In considering the coverage issue, we observed that other jurisdictions take different approaches to interpreting CGL policies. Some take a "functional" view, holding that the receipt of any EPA-type cleanup letter or order constitutes a "suit." (See Aetna Cas. & Sur. Co., Inc. v. Pintlar Corp. (9th Cir. 1991) 948 F.2d 1507, 1517; Mich. Millers Mut. Ins. v. Bronson Plat. (Mich. 1994) 519 N.W.2d 864, 872.) Other states take a "hybrid" approach, holding that an agency's letter, order, or precomplaint action is a "suit" if it is sufficiently coercive and threatening. (See Mich. Millers, supra, 519 N.W.2d at p. 874, fn. 8 (dis. opn. of Griffin, J.) [mere notice of alleged contamination does not trigger coverage under the hybrid test].) Foster-Gardner sided with the jurisdictions taking the third, " 'literal meaning,' " approach and held that a "suit" refers to an actual court complaint only. (Foster-Gardner, supra, 18 Cal.4th at pp. 869, 879.) This view emphasized that the insurer has undertaken to defend suits, not mere threats " 'to initiate legal action' " (id. at p. 882) or a " 'functional equivalent' " (id. at p. 879). Foster-Gardner reasoned that the literal meaning approach preserves and underscores the distinction between a "suit" and a "claim," as the insurer is required to defend the former but has the discretion to investigate the latter. (Id. at pp. 878, 880.) Under this literal interpretation, and in the absence of a corresponding definition within a CGL policy, Foster-Gardner determined that a "suit" is a proceeding brought in a court of law by the filing of a complaint. (Id. at p. 878.)
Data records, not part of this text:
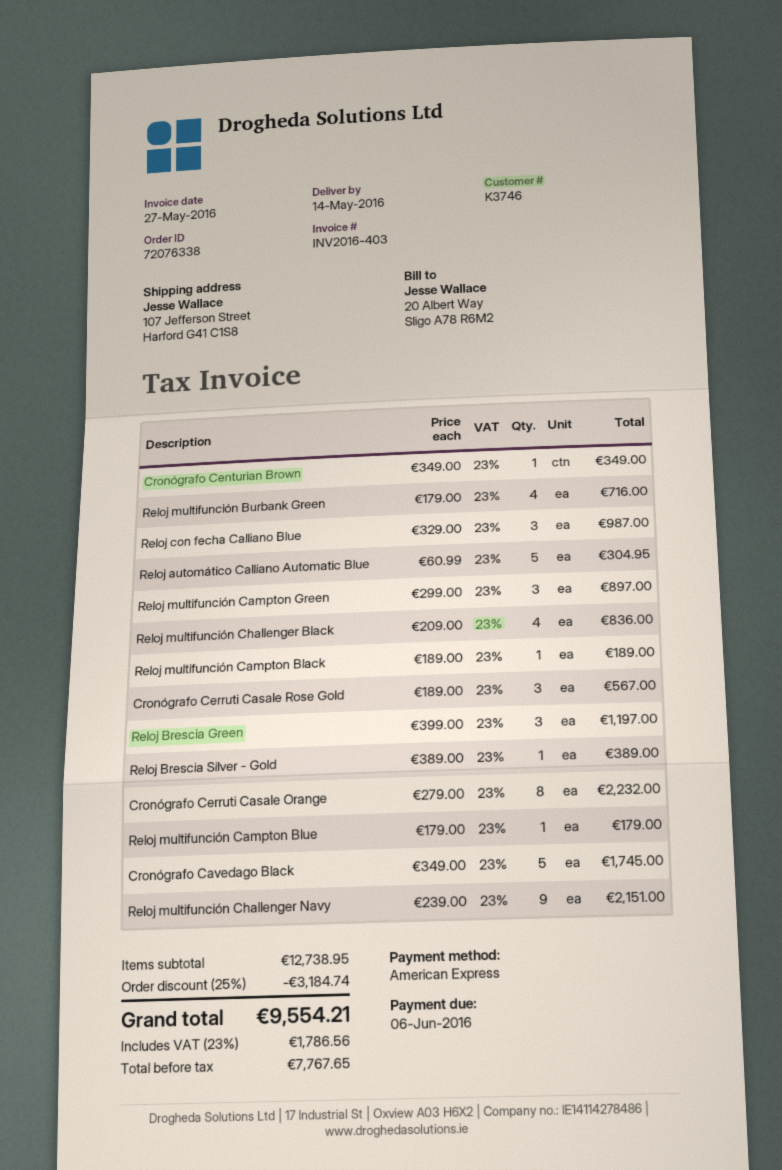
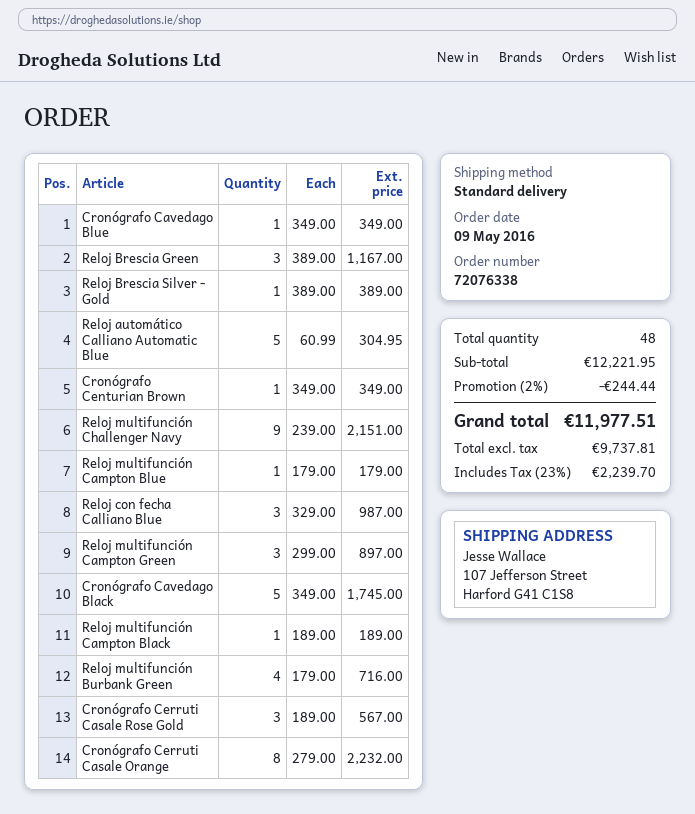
Reloj multifunción Challenger Black: 4 x 209.00 = 836.00 -> none
Reloj Brescia Green: 3 x 399.00 = 1197.00 -> 3 x 389.00 = 1167.00
Cronógrafo Cavedago Blue: none -> 1 x 349.00 = 349.00
subtotal: 12738.95 -> 12221.95
discount: 25% = 3184.74 -> 2% = 244.44
net: 7767.65 -> 9737.81
tax: 23% = 1786.56 -> 23% = 2239.70
total: 9554.21 -> 11977.51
As the Court of Appeal observed, we extended our " 'bright-line rule' " (Foster-Gardner, supra, 18 Cal.4th at p. 887) in Certain Underwriters at Lloyd's of London v. Superior Court (2001) 24 Cal.4th 945, 960-961 (Powerine I), to the insurer's duty to indemnify the insured under the same standard CGL insurance policies. Powerine I limited the insurer's duty to indemnify for all sums the insured was " 'legally obligated to pay as damages' " to sums ordered by a court, as opposed to expenses required by an agency's cleanup order. (Id. at p. 951.) Like policies in Foster-Gardner, the policies in Powerine I used the terms "suit" and "damages" but did not define either. Next, in Powerine Oil Co., Inc. v. Superior Court (2005) 37 Cal.4th 377 (Powerine II) we emphasized that the specific language used in the policies is determinative; thus, where the coverage provisions included the word "expenses," as well as "damages," the policy required the insurers to indemnify the insured for cleanup of contaminated sites. (Id. at pp. 383, 398-405.) We also looked to specific policy language in County of San Diego v. Ace Property & Casualty Ins. Co. (2005) 37 Cal.4th 406, but reached the opposite conclusion to find no coverage because the "literal insuring language" of the excess/umbrella policies in that case neither referenced nor incorporated the term "expenses." (Id. at p. 411.)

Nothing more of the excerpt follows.